The recent war with Iraq, the fragile nature of a nuclear-armed Pakistan, and the
steady march of an ascending China all point to the pressing need to understand why,
and when, leaders will elect to challenge the existing international status quo. Despite the
clear historical and contemporary importance of revisionist states, however, traditional
neorealist and rationalist approaches offer only partial insights into the emergence of
these actors. Arguably, these constraint-opportunity models of state behavior are hobbled
by their neglect of the crucial role played by actor identity in shaping the direction of a
state’s grand strategy. Indeed, the distinction between revisionist and status quo states acts
as a tacit identity variable that supplies most of the explanatory leverage that is more
commonly ascribed to the security dilemma or relative balances of power.
This paper represents an initial effort to articulate an explanation that traces the
sources of revisionism to the content of the identity a regime projects and institutionalizes
to legitimate its rule. Arguably, regimes can find themselves ‘entrapped’ into pursuing
revisionist strategies as a way of safeguarding their legitimacy from challengers seeking to
exploit contradictions between the regime’s rhetoric and its actual behavior. To ensure
continued rule, a regime must constantly strive to reaffirm and institutionalize its favored
collective identity as the basis of citizen (subject) allegiance. In other words, a regime has
an identity commitment, and as time progresses the path dependent properties of a
collective identity act to bind the regime ever-tighter to its stated project. Contradictions
within the regime’s own project, however, create opportunities for opponents to exploit,
while the regime’s efforts to establish its vision as the ‘only game in town’ often provoke
substantial resistance.

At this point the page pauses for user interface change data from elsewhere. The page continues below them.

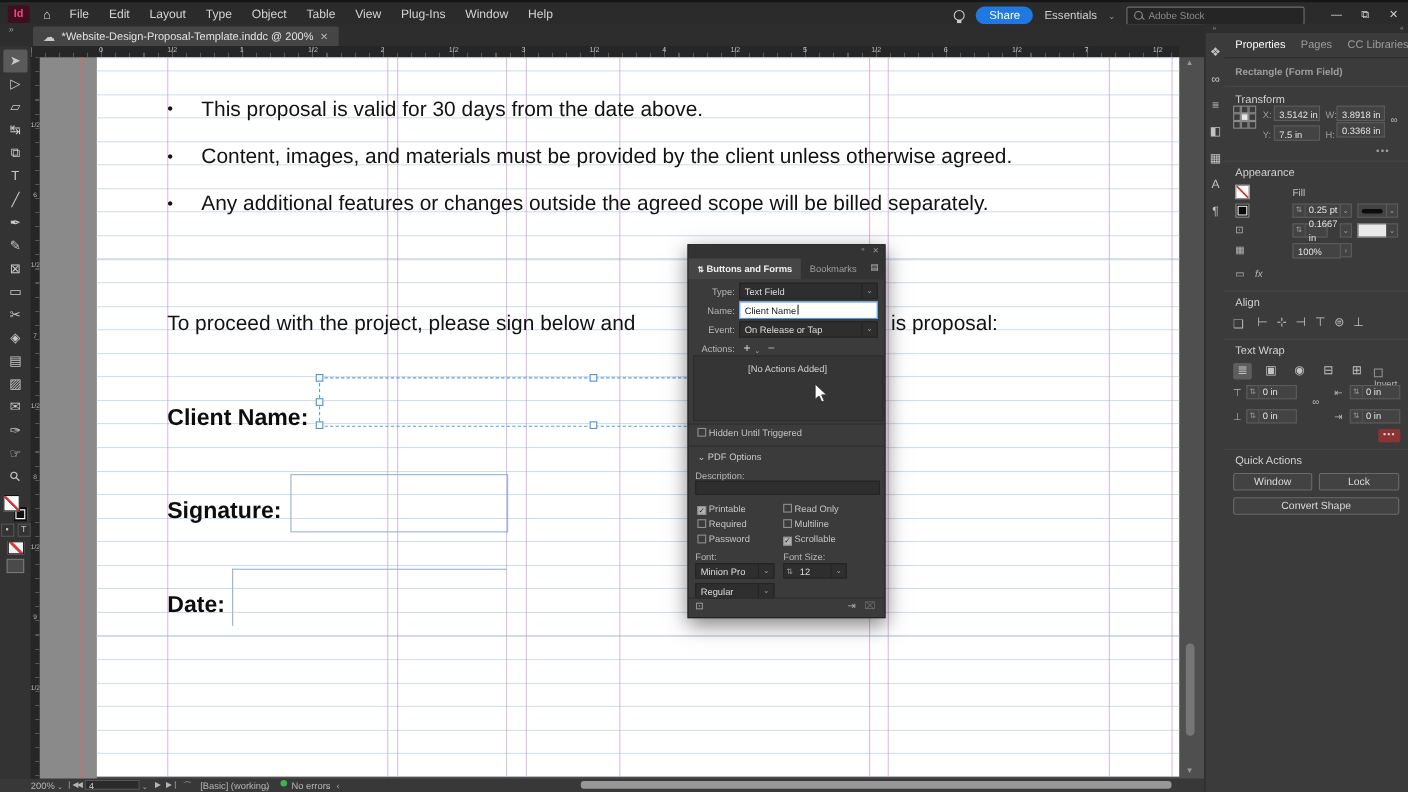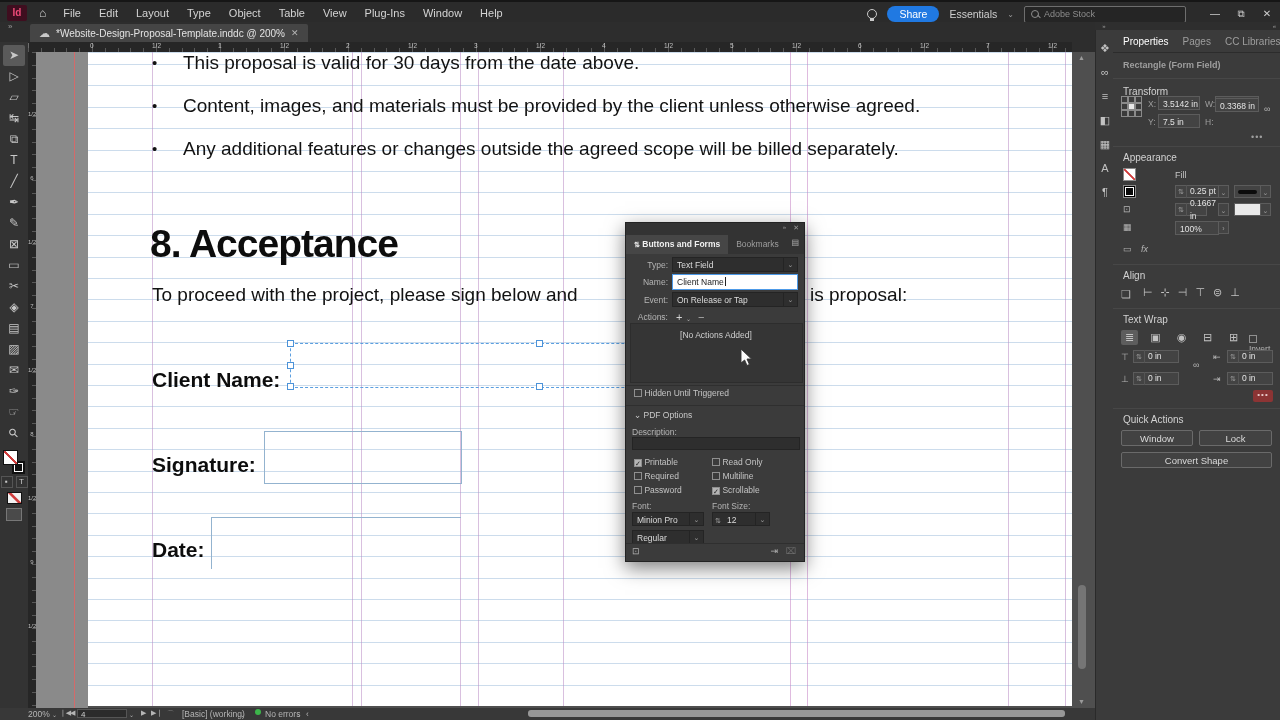--- a/index.html
+++ b/index.html
@@ -72,7 +72,7 @@
         background-position:0 12px;}
   .guide{position:absolute;top:0;bottom:0;width:1px;opacity:.55;}
   .doc-text{position:absolute;color:#121212;font-size:19px;white-space:nowrap;}
-  .doc-bullet-row{position:absolute;color:#121212;font-size:19px;white-space:nowrap;}
+  .doc-bullet-row{position:absolute;color:#121212;font-size:19px;white-space:nowrap;margin-top:37px;}
   .doc-bullet-row .b{display:inline-block;width:31px;font-size:15px;vertical-align:1px;}
   .doc-h1{position:absolute;left:62px;top:170px;font-size:39px;font-weight:bold;letter-spacing:-1px;color:#0d0d0d;}
   .field-label{position:absolute;font-size:21px;font-weight:bold;color:#0d0d0d;}

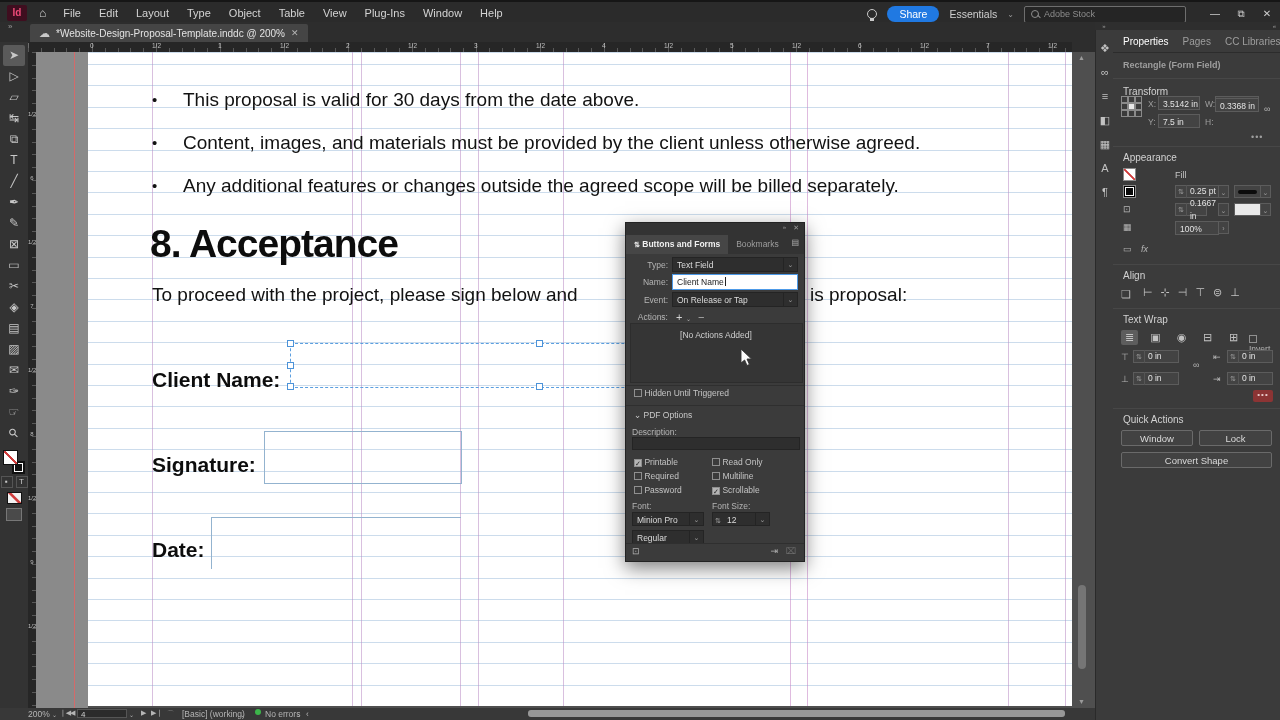--- a/index.html
+++ b/index.html
@@ -371,7 +371,7 @@
     <span class="flbl" style="left:35px;top:87px" data-name="y-label">Y:</span>
     <div class="fld" style="left:45px;top:84px;width:42px" data-name="y-field">7.5 in</div>
     <span class="flbl" style="left:92px;top:87px" data-name="h-label">H:</span>
-    <div class="fld" style="left:102px;top:68px;width:44px" data-name="h-field">0.3368 in</div>
+    <div class="fld" style="left:102px;top:81px;width:44px" data-name="h-field">0.3368 in</div>
     <span class="icon9" style="left:151px;top:74px" data-name="constrain-proportions-icon">∞</span>
     <span class="dots" style="left:138px;top:102px" data-name="transform-more-options">•••</span>
     <div class="divider" style="top:116px"></div>

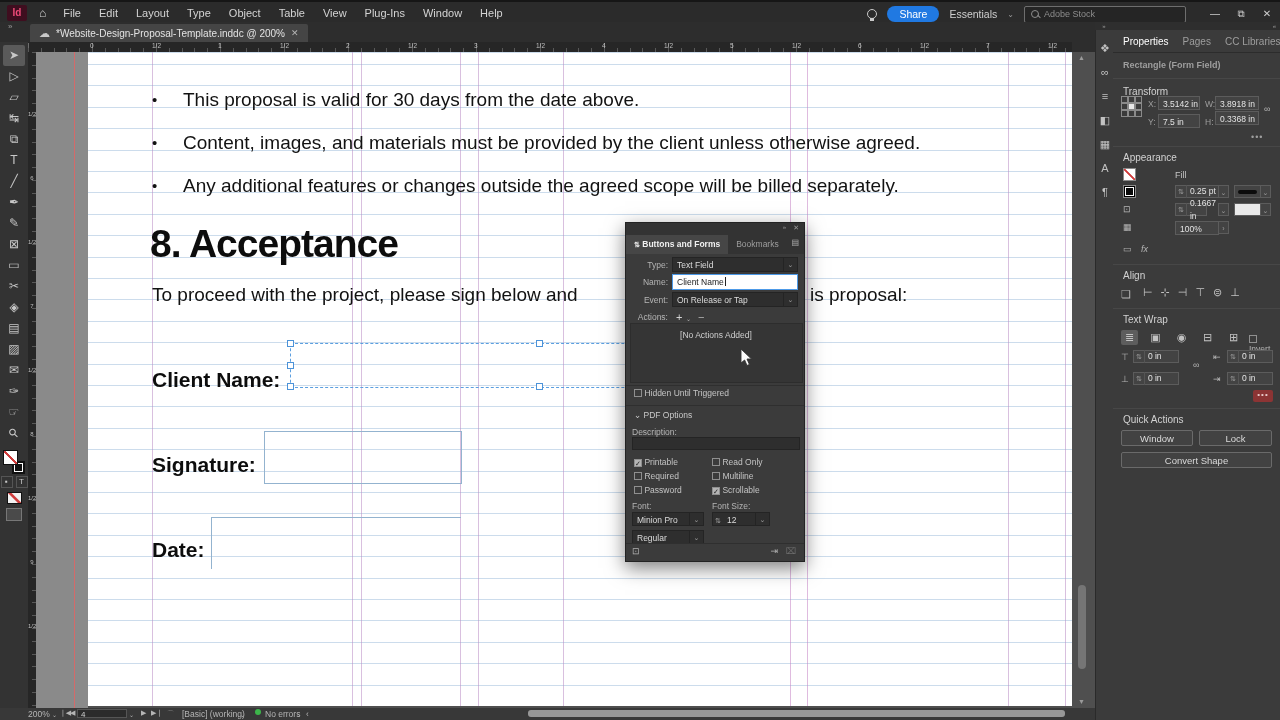--- a/index.html
+++ b/index.html
@@ -306,7 +306,6 @@
       <div class="doc-bullet-row" style="left:64px;top:43px" data-name="bullet-item"><span class="b">•</span><span>Content, images, and materials must be provided by the client unless otherwise agreed.</span></div>
       <div class="doc-bullet-row" style="left:64px;top:86px" data-name="bullet-item"><span class="b">•</span><span>Any additional features or changes outside the agreed scope will be billed separately.</span></div>
 
-      <div class="doc-h1" data-name="section-heading">8. Acceptance</div>
       <div class="doc-text" style="left:64px;top:232px" data-name="body-text-left">To proceed with the project, please sign below and</div>
       <div class="doc-text" style="left:722px;top:232px" data-name="body-text-right">is proposal:</div>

Successive crises will compel regimes to embrace revisionist
strategies in ‘gamble for resurrection’ that promise to silence domestic critics and revive
the fortunes of the embattled regime. Yet over time the cost of identity maintenance is an
ever-widening divergence between strategic objectives and military means, a result that
culminates in a desperate attempt by the regime to restore its legitimacy through means
that may ultimately destroy it.
The paper is organized as follows. The first section briefly addresses the issue of
devising clear definitions and indicators for the study of revisionism. The second section is
devoted to a brief review of the merits and shortcomings of existing neorealist and
rationalist theorizing on the issue of revisionist state origins. A third section details the
proposed argument and explores a set of possible hypotheses that link collective identity
to revisionist outcomes through generalizable mechanisms. A fourth section then tests the
proposed argument’s explanation of Napoleon
III
’s grand strategy (
1848-71
) against
competing explanations provided by rationalist and neorealist theorists.
1
The concluding
section appeals for an understanding of revisionism and realpolitik as rooted not in
systemic pressures or relative economic capacity but rather in the demands of identity
maintenance. In the final analysis, strategies may be just as inward-looking as they are
threat-oriented.

1
Morrow 1993 and Christensen 1997, respectively.